Елене захотелось покачать головой, настолько безыскусным казался обман. Однако сработало. Ребенок еще раз оглянулся, ища поддержку и согласие в глазах матери, очевидно, нашел, потому что выпустил ее руку и сделал неуверенный шаг куда-то между Раньяном и Насильником.
— Ах, простите, где же мои манеры… Буазо цин Туйе, к вашим услугам, — светски представился Насильник. — Почту за честь сопроводить вас, юный господин.
— Идите, — скомандовал Раньян. — Я за вами, мы обсудим с госпожой… ее путь спасения.
Насильник и три бойца окружили мальчика, повели к тоннелю, неторопливо, чтобы не пугать ребенка еще сильнее. Елена чуть замешкалась и увидела, как приматесса передала Раньяну кошелек угловатых очертаний, заполненный, похоже, не только монетами. Видимо дворянка сложила все ценности, что сумела найти. Как будто лишь сейчас заметив кольца, женщина торопливо сорвала их, протянув бретеру. Грималь тактично отвернулся, Елена не стала, рассудив, что представление входит в цену ее помощи.
Аристократка и бретер обменялись несколькими фразами, быстро и как люди, которые давно, хорошо знают друг друга. Елена готова была поклясться, что их связывает нечто давнее, очень крепкое… однако не любовь. А может и она, но чувства отгорели давным-давно. Показалось, что некая важная вещь прошла мимо сознания, что-то вполне очевидное, простое… готовое все объяснить.
Нет, мысль отказывалась ловиться, подсознание не желало делиться секретами. Ладно, будет еще время все обдумать.
— Поторопитесь, — чуть громче обычного сказала аристократка. Ее рука в простой перчатке без кружев и вышивки легла на широкую ладонь бретера в толстой боевой перчатке.

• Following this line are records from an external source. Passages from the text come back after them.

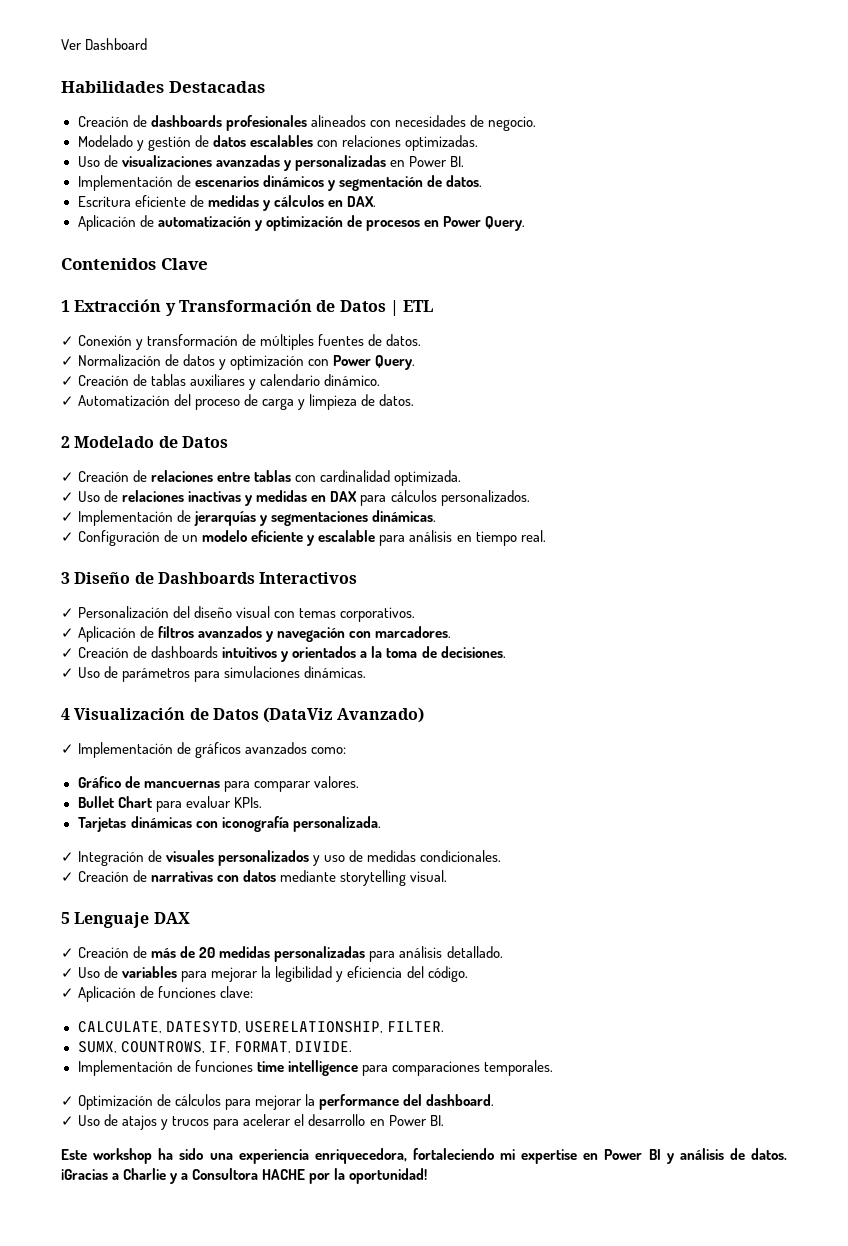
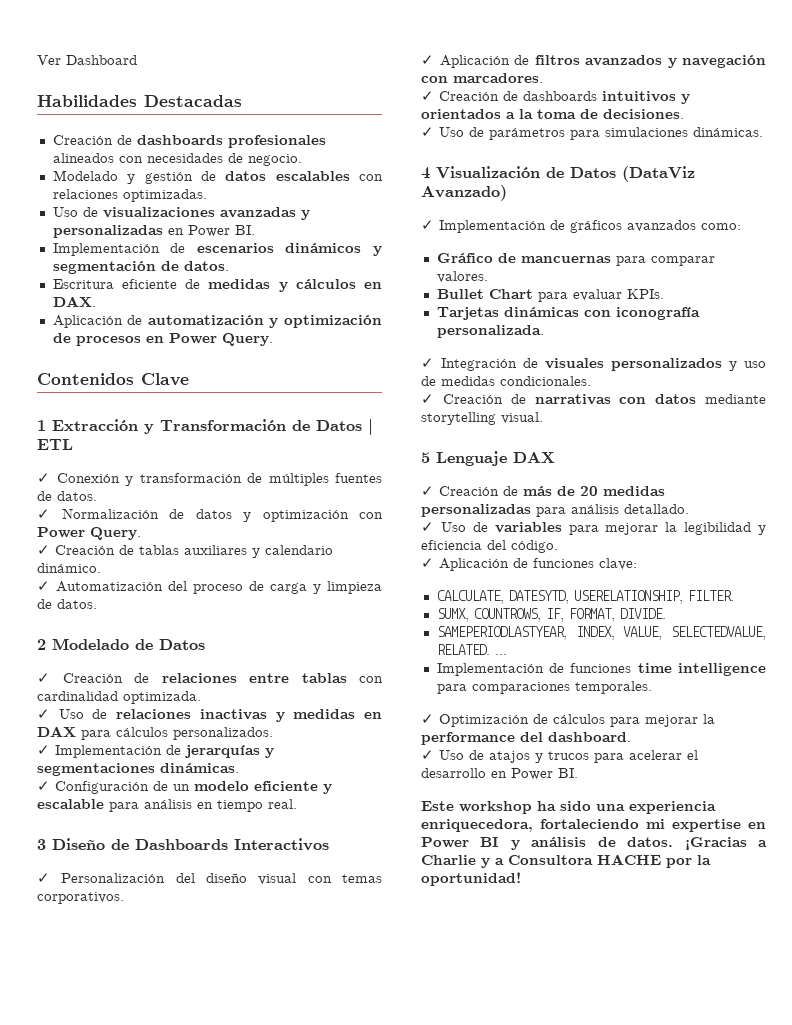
+ SAMEPERIODLASTYEAR, INDEX, VALUE, SELECTEDVALUE, RELATED. ...

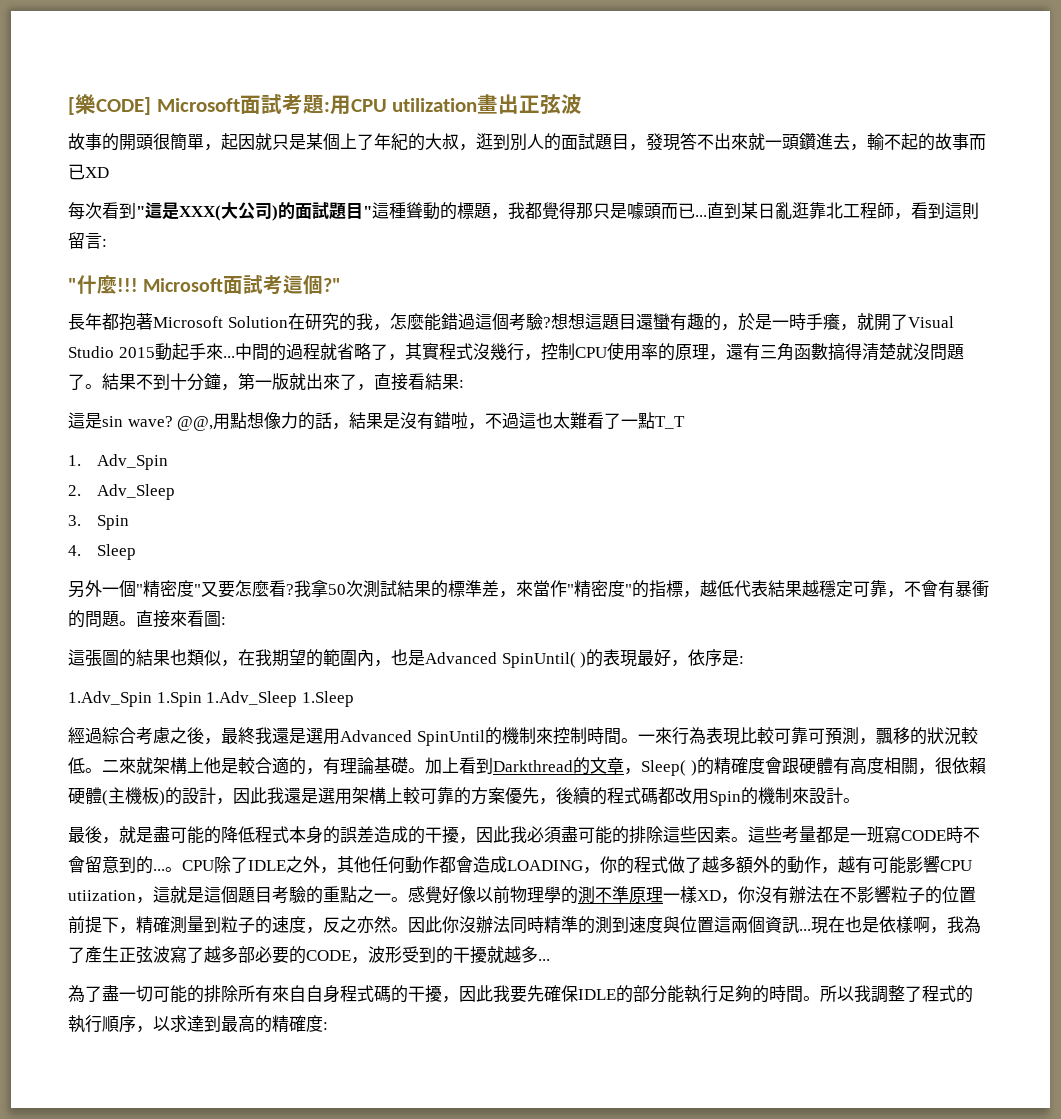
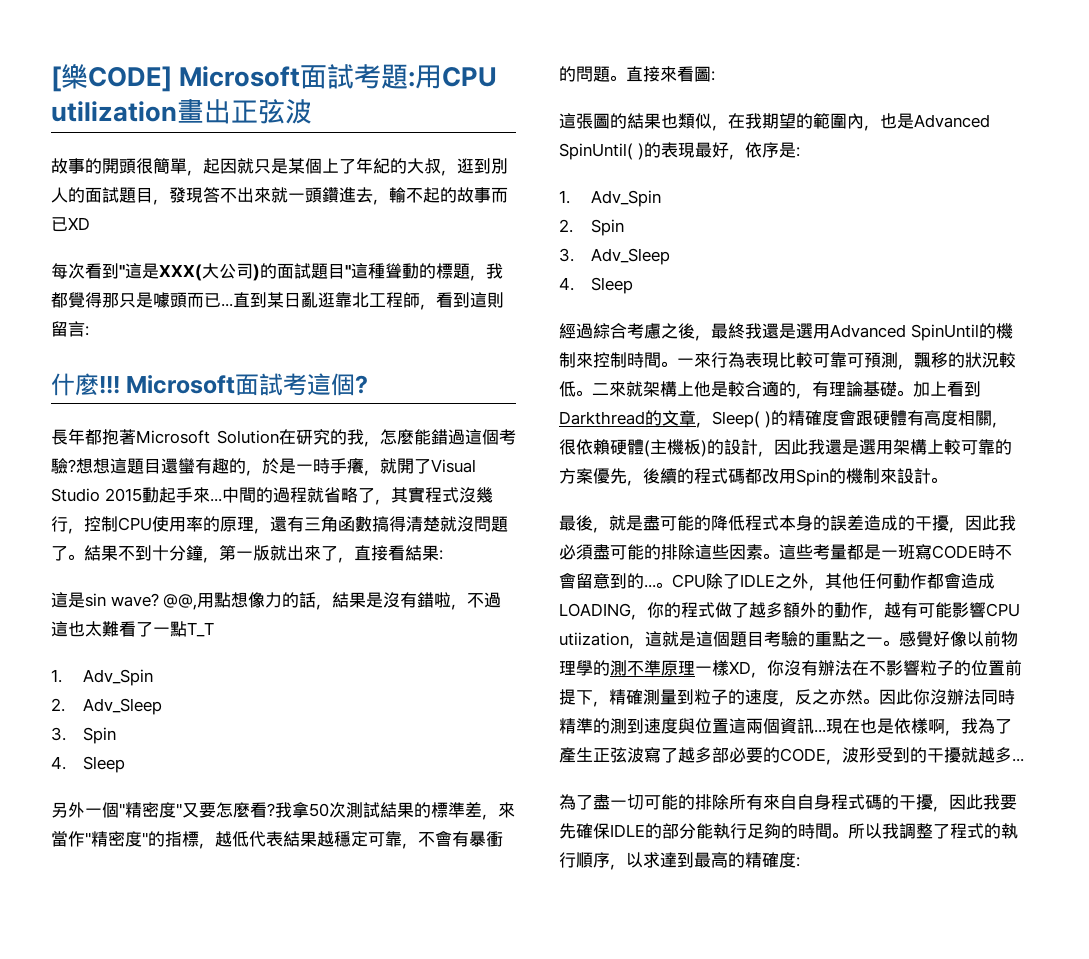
- "什麼!!!
+ 什麼!!!
- Microsoft面試考這個?"
+ Microsoft面試考這個?
  這張圖的結果也類似，在我期望的範圍內，也是Advanced SpinUntil( )的表現最好，依序是:
- 1.Adv_Spin 1.Spin 1.Adv_Sleep 1.Sleep
+ 1. Adv_Spin
+ 2. Spin
+ 3. Adv_Sleep
+ 4. Sleep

Раньян накрыл ее руку своей, чуть наклонился и что-то ответил. Видимо это «что-то» исчерпывающе завершило разговор. Дворянка пару мгновений испытующе глядела на мужчину немигающим взглядом, на лице ее застыла маска отчужденного безразличия, но в глазах билось неистовое пламя надежды, А затем бретер и женщина, словно по команде, молча повернулись друг к другу спинами, шагнули в разных направлениях. Слуга, который на протяжении всего разговора сохранял молчание, с торопливой угодливостью подал госпоже руку. Хотя нет… не руку. Кажется, он протянул ей небольшую бутылочку в окладе из серебряной проволоки, в такие обычно разливали драгоценный парфюм. Распространившийся запах подтвердил догадку — к запаху горячего воска примешался тонкий и в то же время терпкий, тяжелый аромат, как от пережженных щепок ароматического дерева.
Елена пожала плечами, думая, что хрен пойми этих дворян, нашла время и место душиться… Впрочем, у каждого свои привычки. Лекарка поправила за плечами «вьетнамский сундучок» и пошла вслед за Раньяном. Бретер не обернулся, чтобы бросить прощальный взгляд на загадочную аристократку. Шествие замыкал Грималь. Тяжелая дверь закрылась за ними, оставив наедине с длинным старым тоннелем, приглушенно стукнул засов на той стороне.
Обратный путь показался куда длиннее, однако прервался довольно неожиданно, уже за дырой в стене, когда впереди что-то громко затопало. Раньян отдал факел Грималю, освобождая руки, двое из трех наемных воинов обнажили клинки. Однако на свет вышел не упырь, алчущий людской плоти, а брат Кадфаль. Он тяжело дышал, как человек, что был вынужден сделать тяжелую, непростую работу, а затем сразу, без передышки еще и побегал, не выровняв дыхание. Левое ухо искупителя было порезано, под глазом наливался хороший синяк. Дубина в руках Кадфаля чернела свежепролитой кровью. Похоже, тот, кто причинил брату небольшой телесный ущерб, заплатил кратно сверх того.